ブログ

歯医者が怖いあなたへ。「痛みへの不安」を解消するための麻酔の工夫と医院の選び方

「麻酔の注射そのものが痛くて嫌だ」 「何をされるのか分からないまま、口を開けているのが怖い」 「過去に痛い思いをして、どうしても足が向かない」

 

歯科医院に対して、このような苦手意識をお持ちの方は非常に多いものです。

痛みへの恐怖心から受診を先延ばしにし、結果として症状が悪化してしまい、さらに治療が大変になる……そんな悪循環に陥っている患者様を見るたび、胸が痛みます。

 

しかし、院長である私からお伝えしたいのは、「歯科治療=痛みを我慢する場所」ではないということです。

医学の進歩と歯科医師の配慮によって、現在の歯科治療は、皆さんが想像されているよりもずっと快適で、痛みの少ないものへと進化しています。

 

この記事では、私が日々の診療で実践している「痛みに配慮した具体的な工夫」や、患者様ご自身ができる「痛みを減らすための準備」について、包み隠さずお話しします。

この記事が、あなたの「怖い」という気持ちを少しでも和らげるきっかけになれば幸いです。

目次

1. なぜ歯は治療は痛いと感じる?「刺激」と「脳の予測」の関係

「痛くない治療」を目指すためには、まず「痛み」の正体を知る必要があります。

実は、人間が感じる痛みは、患部への物理的な「刺激」だけで決まるわけではありません。そこに「炎症の程度」と「脳の予測(不安)」が組み合わさって、痛みの強弱が決まります。

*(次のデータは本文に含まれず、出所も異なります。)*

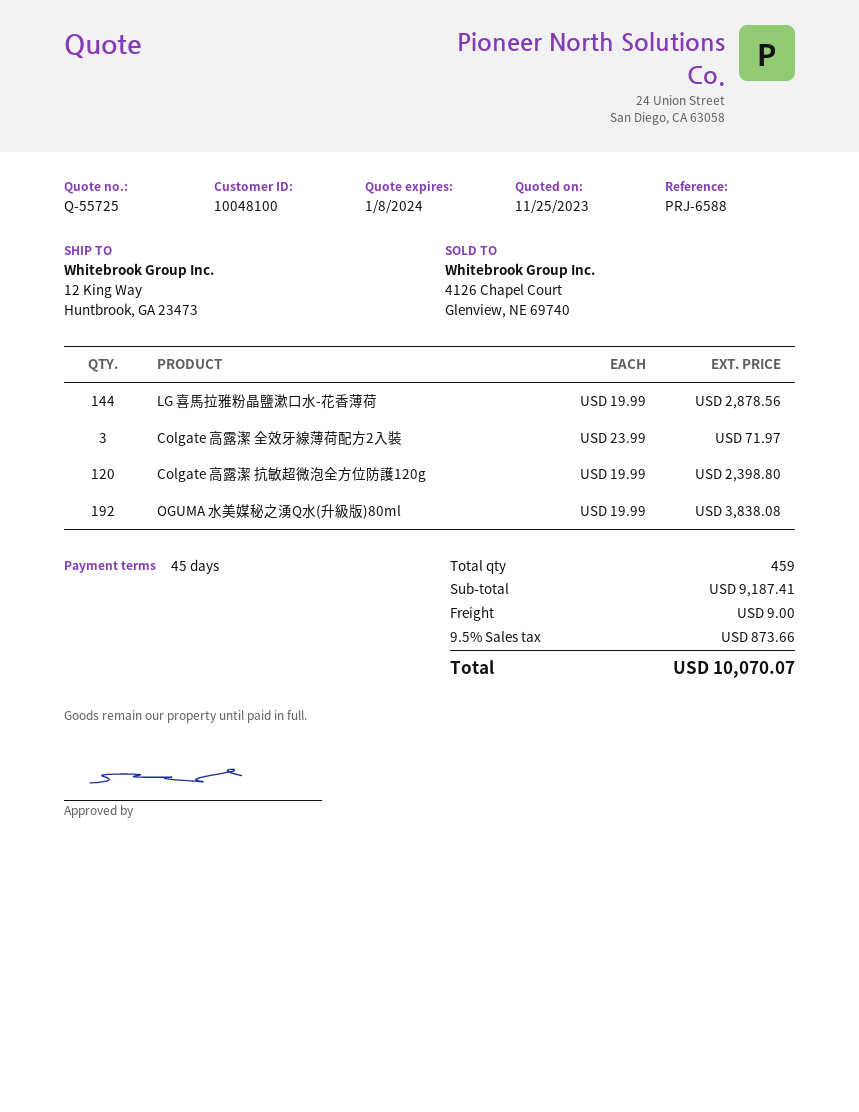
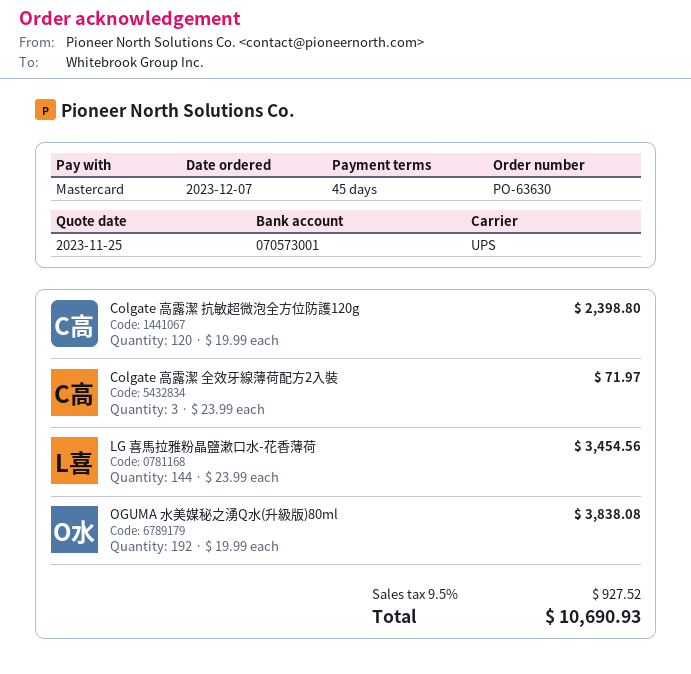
LG 喜馬拉雅粉晶鹽漱口水-花香薄荷: 144 x 19.99 = 2878.56 -> 144 x 23.99 = 3454.56
shipping: 9.00 -> none
tax: 9.5% = 873.66 -> 9.5% = 927.52
total: 10070.07 -> 10690.93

  • 炎症: 虫歯や歯周病で歯茎が腫れていると、神経が過敏になり、普段なら痛くない程度の弱い刺激でも激痛として感じてしまいます。
  • 脳の予測: 「これから痛いことをされるんだ」と身構えていると、脳は感覚を研ぎ澄まし、わずかな刺激も「痛み」として増幅して受け取ってしまいます。

つまり、痛みを減らすためには、麻酔の技術(刺激の遮断)はもちろんのこと、「患者様の不安や緊張を取り除くこと(脳の予測を変えること)」が同じくらい重要なのです。

私は、いきなり治療を始めることはしません。まずは説明を行い、心の準備が整ってから処置に入ることを鉄則としています。

2. 「チクッ」を極限まで減らす!当院が徹底する麻酔の4ステップ

「麻酔さえ効けば痛くないのは分かるけれど、その麻酔が痛いんです」

これはもっともなご意見です。当院では、麻酔時の痛みを限りなくゼロに近づけるために、以下の工程を徹底しています。

① 感覚を麻痺させる「表面麻酔」

いきなり針を刺すことはありません。まずは歯茎の表面にジェル状の麻酔薬(表面麻酔)を塗り、数分間じっくり待ちます。これにより、針が刺さる瞬間の「チクッ」という感覚をぼやけさせます。粘膜をしっかり乾燥させてから塗るのが、効き目を高めるコツです。

② 「温度」と「注入速度」の管理

冷たい麻酔液が体内に入ると、温度差による刺激痛が生じます。当院では、麻酔液を常に体温と同じくらい(約37度)に温めて保管しています。

さらに、電動注射器を使用し、一定の超低速度でゆっくりと薬液を注入します。手動で急いで入れると圧力で痛みが出ますが、機械制御で圧力を分散させることで、注入時の不快感を大幅に軽減します。

③ 痛みを感じにくい「場所」と「打ち方」

お口の中には「痛みを感じやすい点」と「感じにくい点」があります。解剖学的な知識に基づき、痛点の少ない場所を狙って針を刺入します。また、針は現在流通している中で最も細いものを採用し、粘膜を軽く引っ張って張りを作ることで、針がスッと入るように工夫しています。

「はい、息を吸って〜」と呼吸に合わせて行うのも、痛みを紛らわせるテクニックの一つです。

④ 炎症が強い場合の対処法

ズキズキと痛む急性炎症がある場合、麻酔が効きにくいことがあります。

そんな時は、無理に麻酔をして治療を進めることはしません。まずは鎮痛剤の処方や噛み合わせの調整などで炎症を鎮めることを優先し、後日、麻酔がしっかり効く状態になってから治療を行います。「効かないまま無理やり削る」ことは絶対にありませんのでご安心ください。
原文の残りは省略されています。